:: Work instructions ::
Repeat the entries beneath in their entirety, precisely as given.

- - -

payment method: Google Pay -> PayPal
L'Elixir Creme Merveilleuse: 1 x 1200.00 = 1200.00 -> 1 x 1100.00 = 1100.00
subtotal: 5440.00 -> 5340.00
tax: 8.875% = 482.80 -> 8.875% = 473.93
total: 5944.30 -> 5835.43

- - -

:: Completed exercise ::
payment method: Google Pay -> PayPal
L'Elixir Creme Merveilleuse: 1 x 1200.00 = 1200.00 -> 1 x 1100.00 = 1100.00
subtotal: 5440.00 -> 5340.00
tax: 8.875% = 482.80 -> 8.875% = 473.93
total: 5944.30 -> 5835.43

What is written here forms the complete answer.